» What the task asks:
After locating the line with "to 13:22, more +EQT emails and work." in the records below, print it and every line after it exactly.

» Data records:

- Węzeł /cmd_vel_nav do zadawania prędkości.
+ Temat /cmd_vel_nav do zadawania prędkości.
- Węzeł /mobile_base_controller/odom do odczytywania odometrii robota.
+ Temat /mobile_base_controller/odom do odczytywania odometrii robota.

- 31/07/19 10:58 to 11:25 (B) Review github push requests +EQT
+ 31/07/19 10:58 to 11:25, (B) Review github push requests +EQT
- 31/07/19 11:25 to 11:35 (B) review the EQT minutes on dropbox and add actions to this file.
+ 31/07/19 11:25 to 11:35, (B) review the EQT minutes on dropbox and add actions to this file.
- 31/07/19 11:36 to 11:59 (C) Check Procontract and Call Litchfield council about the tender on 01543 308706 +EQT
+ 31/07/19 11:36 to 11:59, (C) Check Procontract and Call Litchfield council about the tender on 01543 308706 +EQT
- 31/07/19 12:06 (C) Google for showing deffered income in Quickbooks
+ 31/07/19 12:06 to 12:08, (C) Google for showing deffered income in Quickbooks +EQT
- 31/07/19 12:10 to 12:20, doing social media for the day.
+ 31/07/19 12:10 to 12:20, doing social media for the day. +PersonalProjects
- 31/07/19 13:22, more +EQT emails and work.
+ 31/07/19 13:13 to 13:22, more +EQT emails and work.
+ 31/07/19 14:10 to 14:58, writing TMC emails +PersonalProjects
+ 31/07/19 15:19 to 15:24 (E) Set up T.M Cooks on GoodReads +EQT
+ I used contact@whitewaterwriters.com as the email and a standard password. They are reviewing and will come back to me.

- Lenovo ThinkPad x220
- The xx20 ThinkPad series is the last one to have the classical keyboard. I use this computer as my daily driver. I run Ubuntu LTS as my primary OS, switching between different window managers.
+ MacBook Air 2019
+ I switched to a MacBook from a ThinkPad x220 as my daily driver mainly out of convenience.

» Expected output:
+ 31/07/19 13:13 to 13:22, more +EQT emails and work.
+ 31/07/19 14:10 to 14:58, writing TMC emails +PersonalProjects
+ 31/07/19 15:19 to 15:24 (E) Set up T.M Cooks on GoodReads +EQT
+ I used contact@whitewaterwriters.com as the email and a standard password. They are reviewing and will come back to me.

- Lenovo ThinkPad x220
- The xx20 ThinkPad series is the last one to have the classical keyboard. I use this computer as my daily driver. I run Ubuntu LTS as my primary OS, switching between different window managers.
+ MacBook Air 2019
+ I switched to a MacBook from a ThinkPad x220 as my daily driver mainly out of convenience.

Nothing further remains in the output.